Seoul is a city built upon multiple historical layers and influences. It has been deeply shaped by Western culture and rapid modernisation, yet at the same time it retains a strong heritage and rich local cultural traditions. What I find particularly interesting is how these different influences often coexist in unexpected ways. Historical references, imported aesthetics, advanced technologies, vernacular architecture, luxury branding, and everyday urban life become intertwined, sometimes in humorous, kitschy, or highly capitalistic forms. Out of these collisions, Seoul has developed a very particular visual and spatial language that feels neither entirely local nor entirely global, but something uniquely its own.
Looking back, I think growing up within that environment made me comfortable with contradictions and hybrid conditions. I never experienced traditional and contemporary, industrial and handcrafted, local and international as separate categories. They were always overlapping and shaping one another.
Later, moving between Korea and Europe intensified this awareness. I found myself existing between different languages, cultures, and social systems. Rather than understanding displacement as a loss, I began to see it as a particular way of perceiving the world. Living in Europe also introduced a different relationship to time. There seemed to be a greater sense of continuity between past and present, and things often moved more slowly, both physically and socially. Processes took longer, and there was a different rhythm to everyday life. Experiencing these contrasting temporalities made me more aware of transition, duration, and the ways people orient themselves within changing environments.

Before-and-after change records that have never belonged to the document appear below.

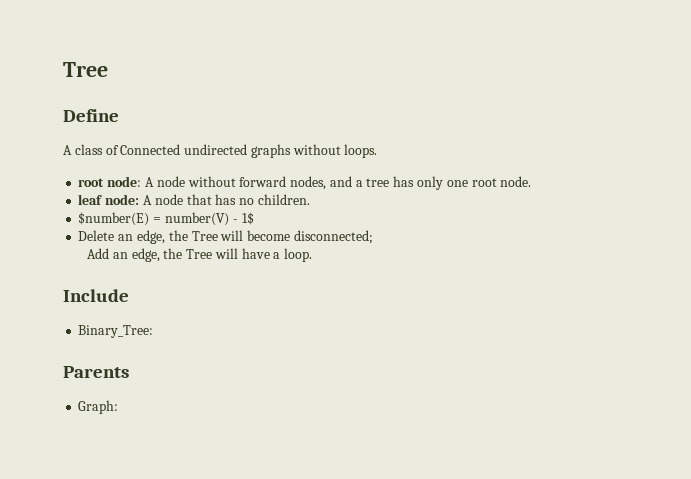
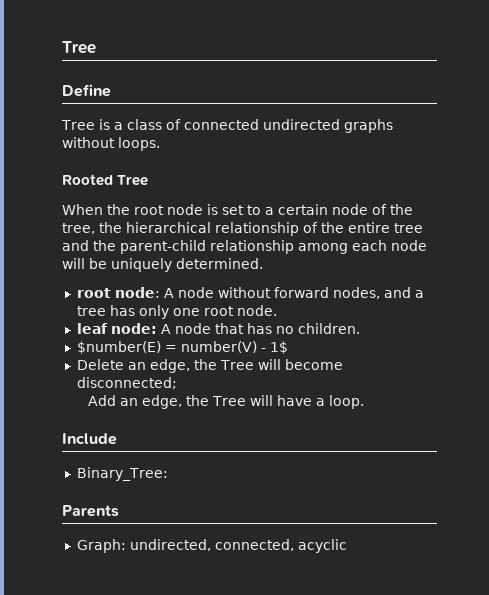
- A class of Connected undirected graphs without loops.
+ Tree is a class of connected undirected graphs without loops.
+ Rooted Tree
+ When the root node is set to a certain node of the tree, the hierarchical relationship of the entire tree and the parent-child relationship among each node will be uniquely determined.
- Graph:
+ Graph: undirected, connected, acyclic

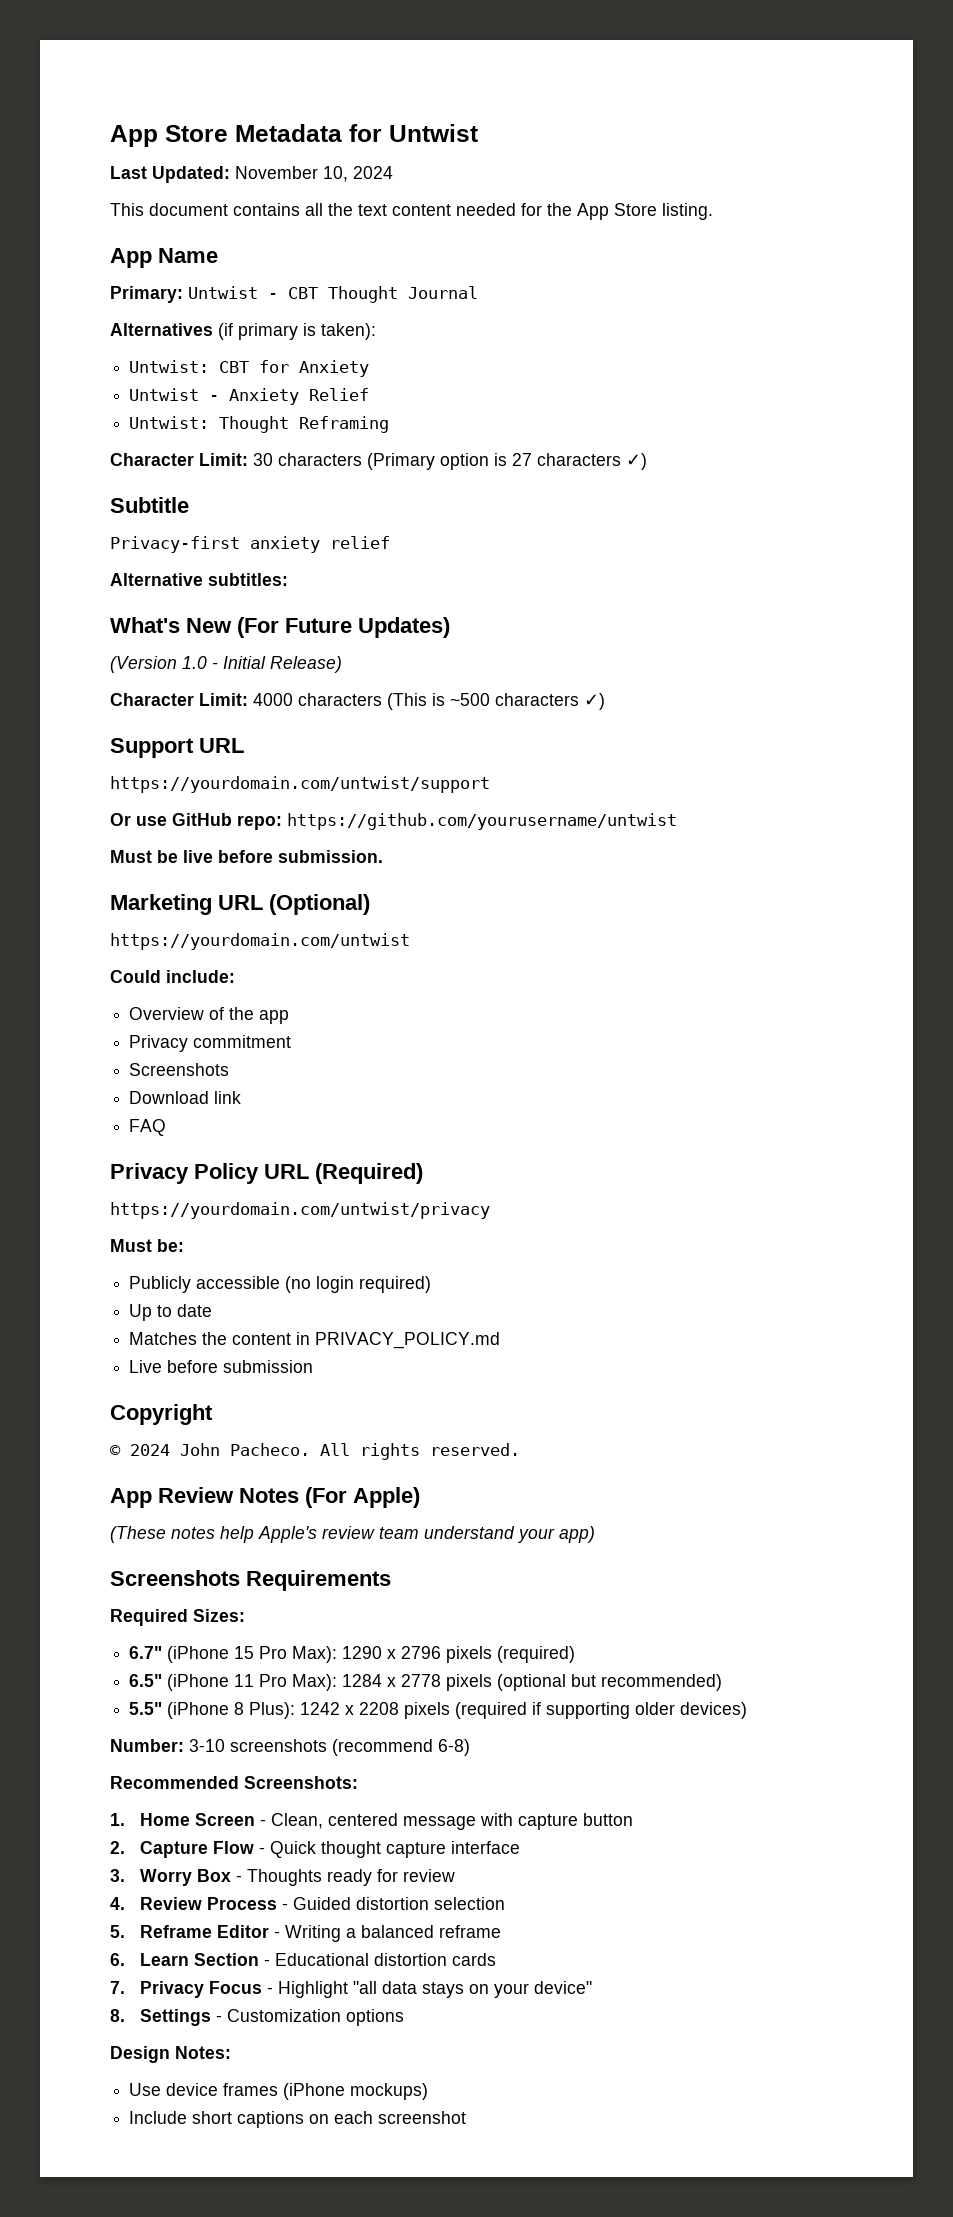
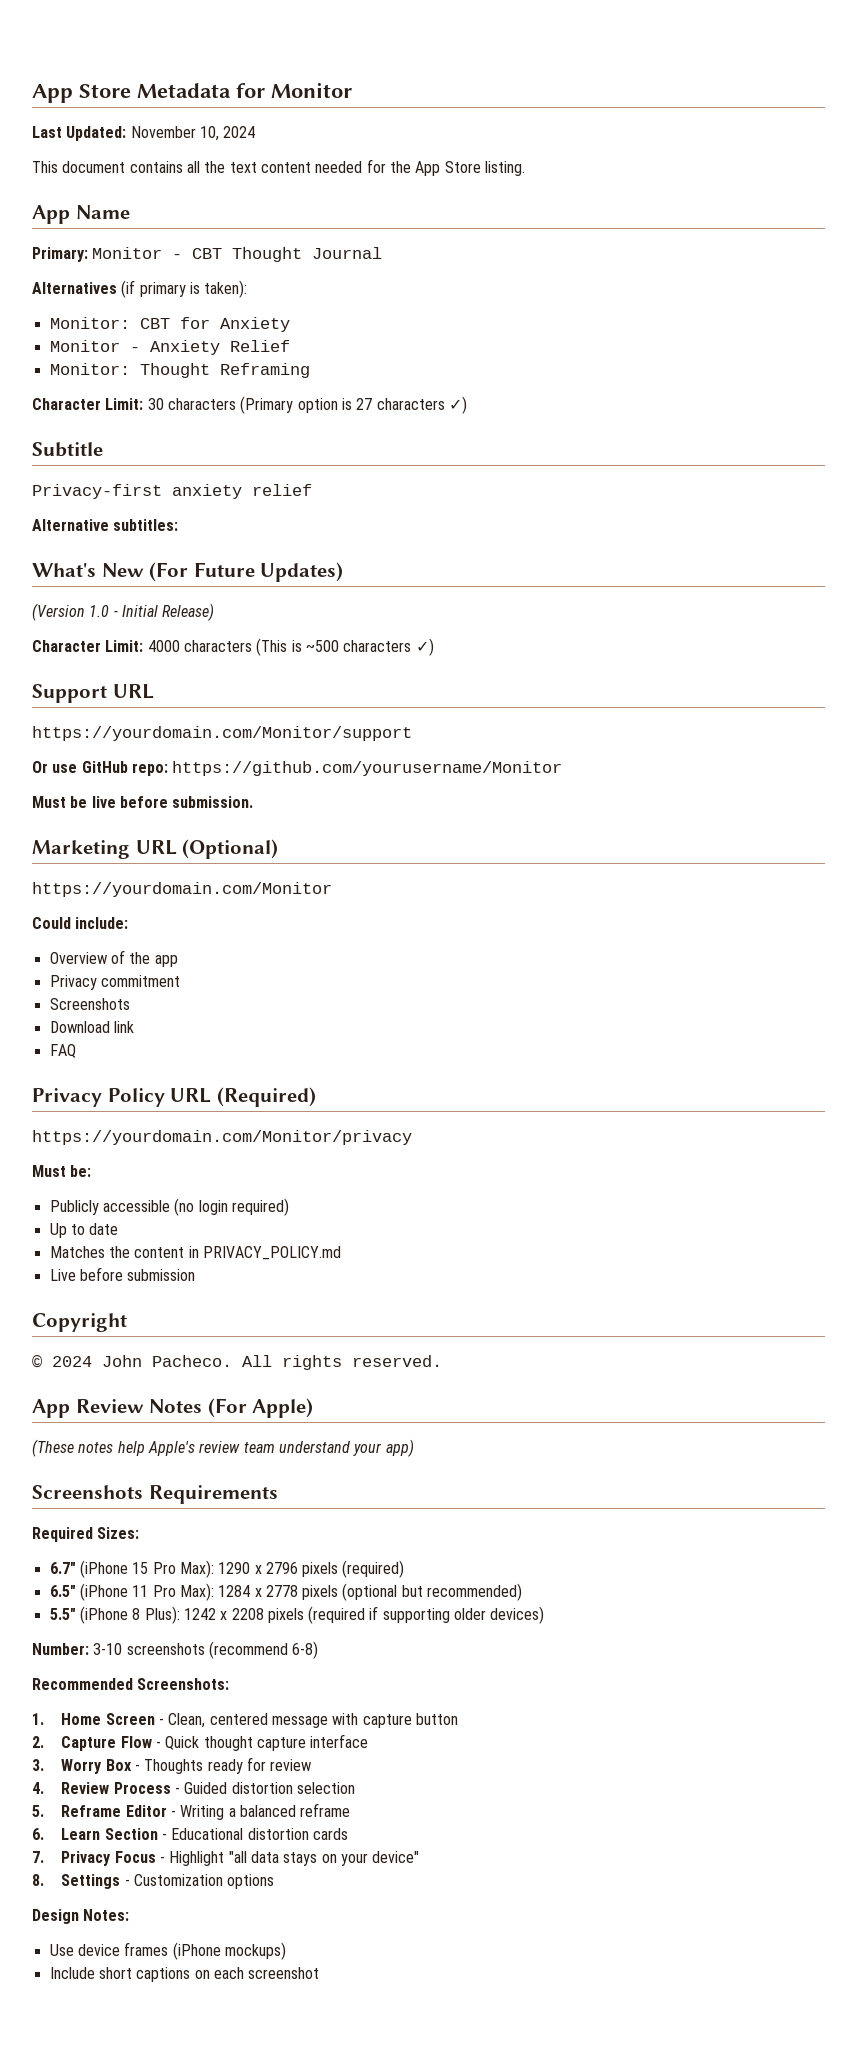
- App Store Metadata for Untwist
+ App Store Metadata for Monitor
- Primary: Untwist - CBT Thought Journal
+ Primary: Monitor - CBT Thought Journal
- Untwist: CBT for Anxiety
+ Monitor: CBT for Anxiety
- Untwist - Anxiety Relief
+ Monitor - Anxiety Relief
- Untwist: Thought Reframing
+ Monitor: Thought Reframing
- https://yourdomain.com/untwist/support
+ https://yourdomain.com/Monitor/support
- Or use GitHub repo: https://github.com/yourusername/untwist
+ Or use GitHub repo: https://github.com/yourusername/Monitor
- https://yourdomain.com/untwist
+ https://yourdomain.com/Monitor
- https://yourdomain.com/untwist/privacy
+ https://yourdomain.com/Monitor/privacy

This perspective naturally found its way into my work. It feels natural for me to combine aircraft materials, industrial structures, stained glass, mosaics, and crafts from different eras because I have always been surrounded by environments where diverse histories, technologies, and aesthetic systems intersect. I am drawn to airports, waiting rooms, lounges, and other transitional environments for a similar reason. They embody a condition that feels familiar to me, spaces where different temporalities, identities, and expectations coexist without fully resolving into a single state. I am interested in what happens when materials, places, or people occupy this condition of in betweenness, carrying multiple associations at once.
Perhaps this is also why I have become increasingly interested in atmosphere rather than image. Contemporary Korean society is incredibly image saturated, where visual culture, technology, architecture, entertainment, and media continuously generate new desires and experiences. Rather than producing more images, I find myself wanting to construct environments that are experienced physically and psychologically, through movement, duration, and presence. But at the same time, I do not want to romanticise displacement. I do not deny my own desire to settle, to feel comfortable, and to find a place that feels like home. But I think this condition of being in between is simply the way I am arriving there, and perhaps also the reality of my current life. Of course, anxiety, uncertainty, self doubt, and questions are always present. They can make me feel fragile. Yet ironically, those same conditions often become the force that pushes my artistic practice deeper and wider. Many of the questions I explore in my work emerge directly from trying to navigate those unresolved states.